Throughout the process, Kirby said the only regret he had was leaving his job earlier than he had planned. It was clear to him that claims of insubordination through his rocky relationship with Bodnar — a dynamic said in the report to have “desensitized” Bodnar to Kirby’s claims — could lead to his termination as principal of Edison Elementary.
Not knowing whether he wanted another job in the future, Kirby decided to step aside, he said. His retirement did, however, allow him to speak publicly on the Medicaid program without worrying about speaking negatively about his employer, Kirby said.
What Happens Next?
In his report, Warren recommended the district not submit claims from the 2013-14 school year and also recommended the district not resume participation in the Medicaid match program until the 2015-16 school year at the earliest. If participation in the program continued, Warren said it should be after the administration reviews the final HCA proposal for a more accountable and simpler system the authority intends to implement for that year.

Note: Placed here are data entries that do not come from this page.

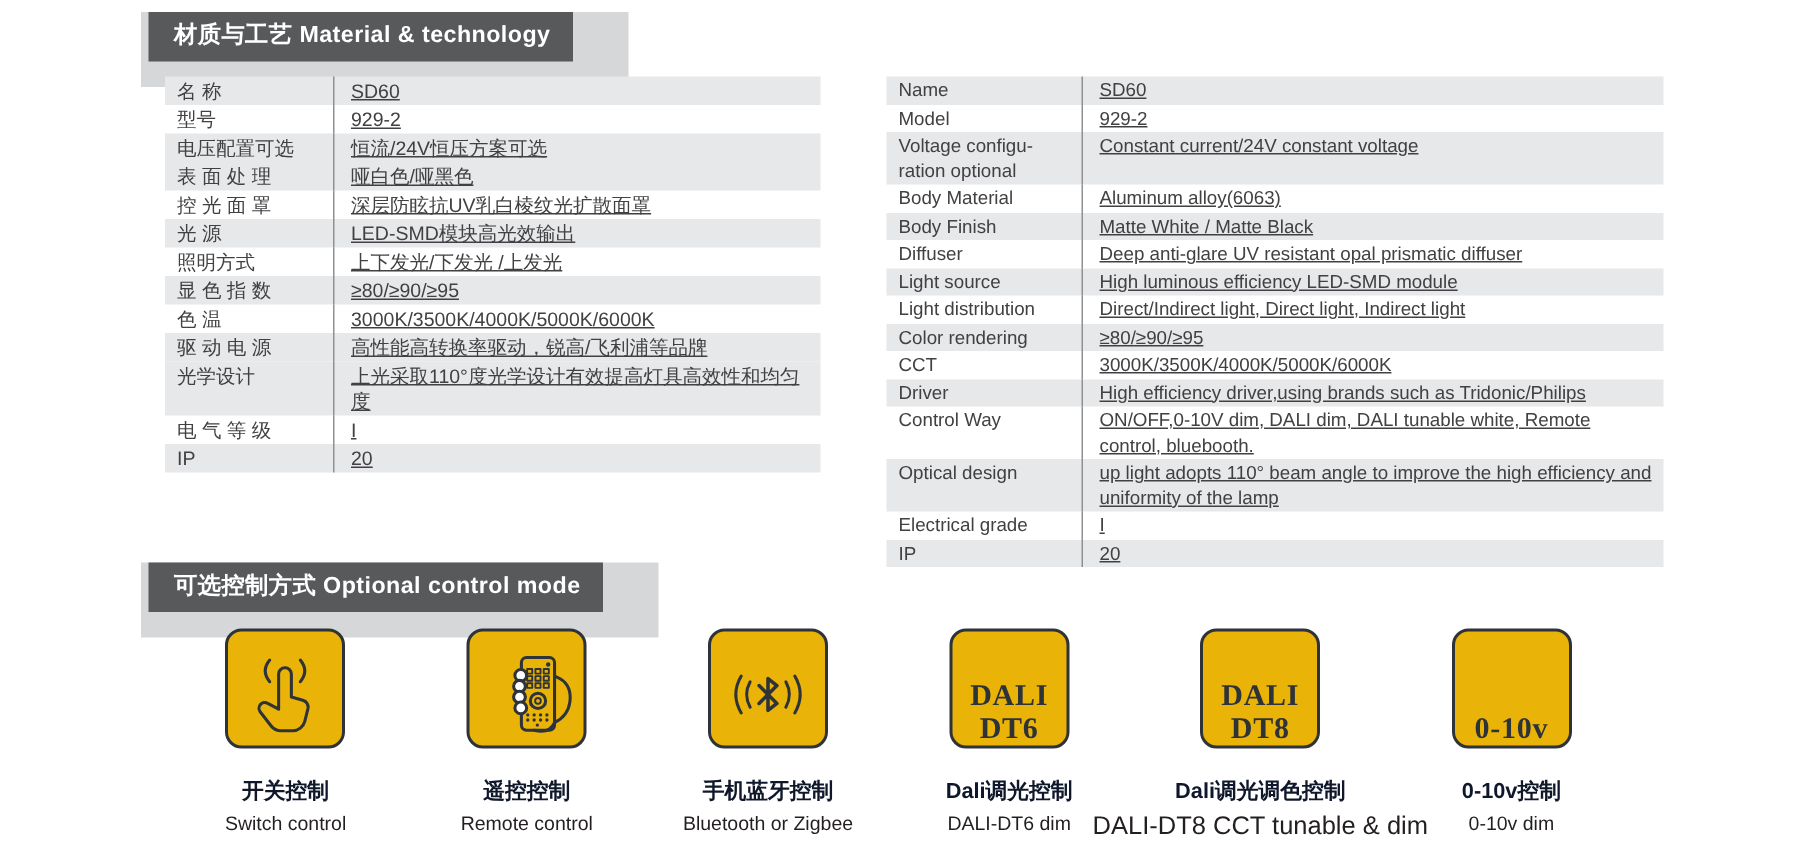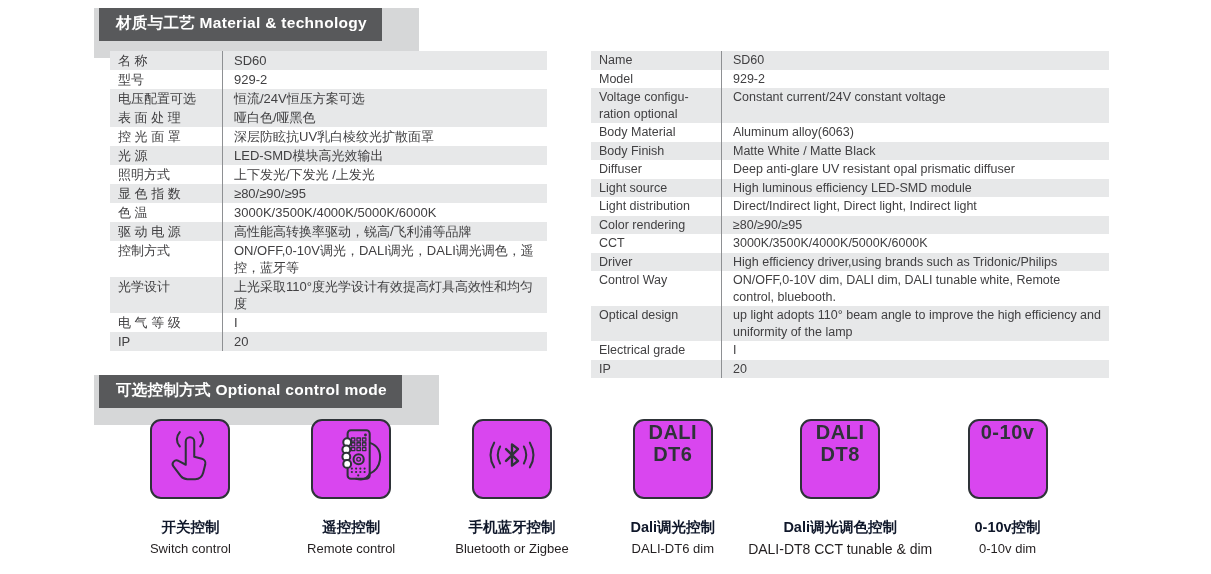--- a/index.html
+++ b/index.html
@@ -37,6 +37,7 @@
   .spec-value{
     flex:1;border-left:1px solid #8e9093;
     padding:1px 6px 1px 11px;
+    text-decoration:underline;
   }
   
   .controls{

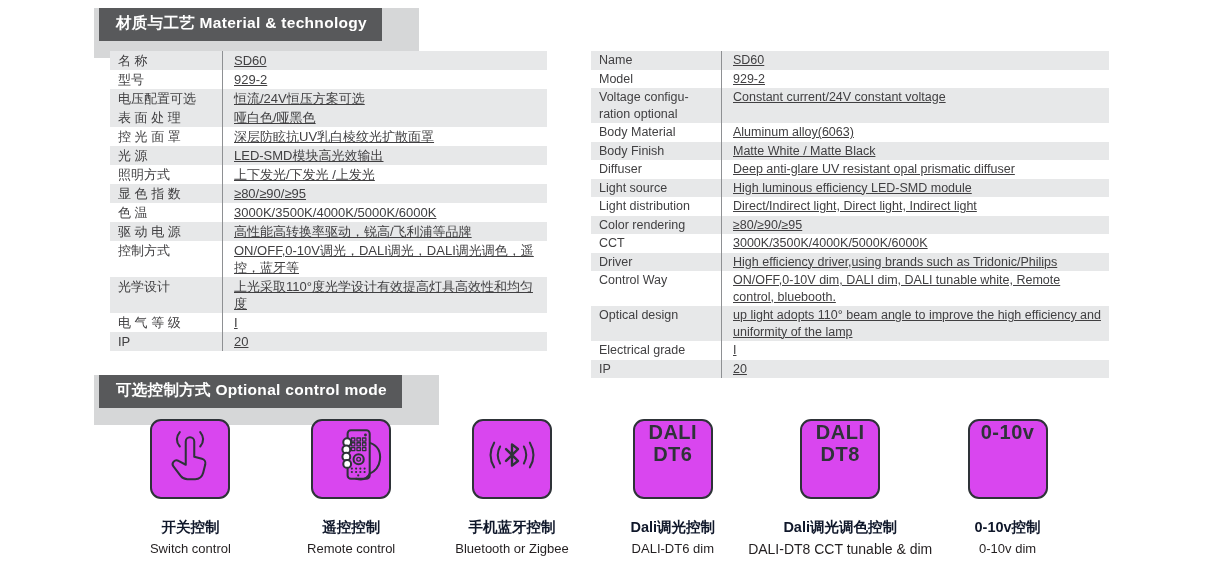--- a/index.html
+++ b/index.html
@@ -109,10 +109,6 @@
     <div class="spec-row alt">
       <div class="spec-label">驱 动 电 源</div>
       <div class="spec-value">高性能高转换率驱动，锐高/飞利浦等品牌</div>
-    </div>
-    <div class="spec-row">
-      <div class="spec-label">控制方式</div>
-      <div class="spec-value">ON/OFF,0-10V调光，DALI调光，DALI调光调色，遥控，蓝牙等</div>
     </div>
     <div class="spec-row alt">
       <div class="spec-label">光学设计</div>

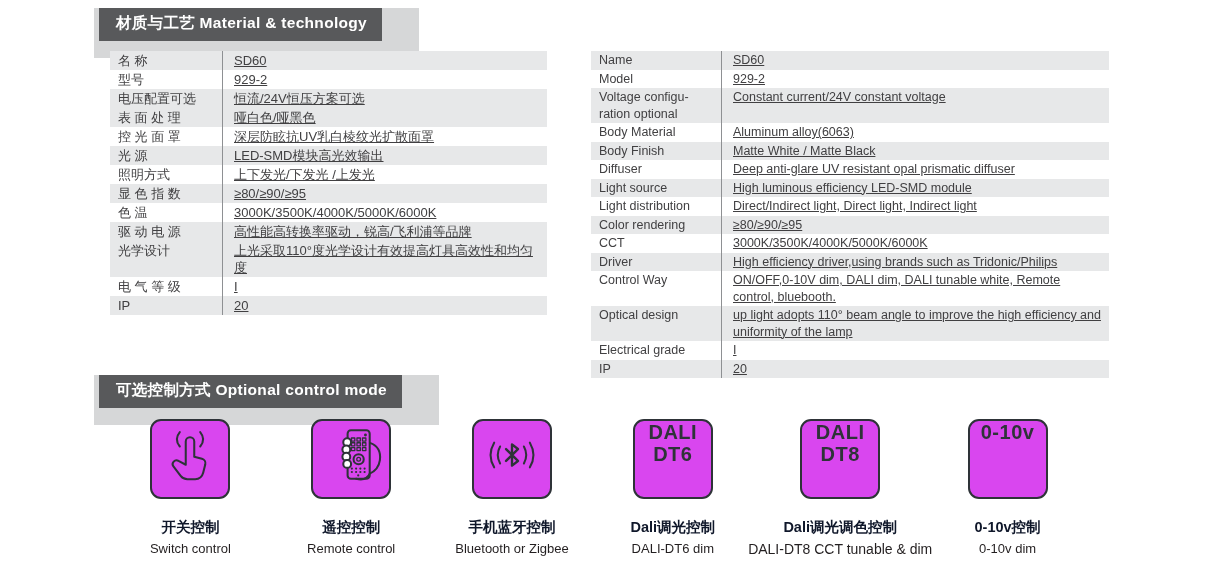--- a/index.html
+++ b/index.html
@@ -46,9 +46,9 @@
   }
   .mode-item{width:174px;display:flex;flex-direction:column;align-items:center;}
   .mode-box{
-    width:80px;height:80px;box-sizing:border-box;background:#d946ef;
+    width:80px;height:80px;box-sizing:border-box;background:#eab308;
     border:2.5px solid var(--icon,#2e3338);border-radius:11px;
-    display:flex;align-items:flex-start;justify-content:center;
+    display:flex;align-items:flex-end;justify-content:center;font-family:Liberation Serif, serif;
   }
   .mode-box svg{display:block;}
   .badge-text{

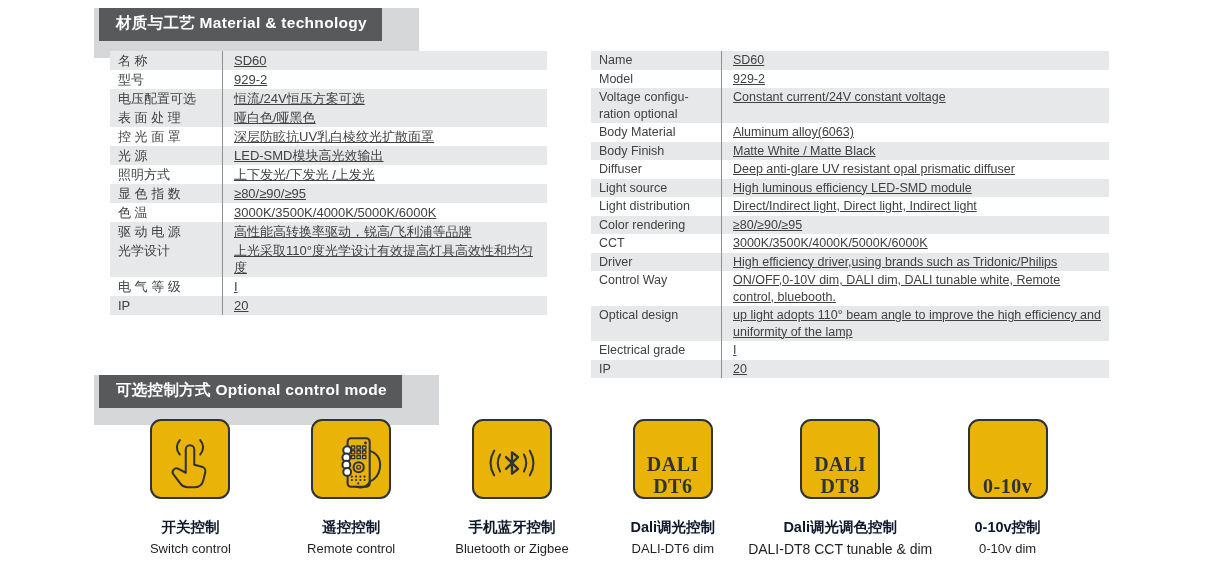--- a/index.html
+++ b/index.html
@@ -266,7 +266,7 @@
 DT8</div>
       </div>
       <div class="mode-cn">Dali调光调色控制</div>
-      <div class="mode-en" style="font-size: 14px;">DALI-DT8 CCT tunable &amp; dim</div>
+      <div class="mode-en" style="font-size: 17px;">DALI-DT8 CCT tunable &amp; dim</div>
     </div>
     <div class="mode-item">
       <div class="mode-box">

“Before any resumption of participation is recommended for board approval, the administration should present a thorough plan for an effective oversight system, internal controls, compliance review, and distribution of program revenue, all of which must be based on an accurate understanding of applicable HCA requirements,” stated the report.
Warren told The Chronicle he believes not participating in the program was the right decision. Now with the reports released, the interim superintendent hopes the district and the community can move forward.
“I want the system to heal,” Warren said. “I want the community to heal. I want the trust restored, and I know that it takes time.”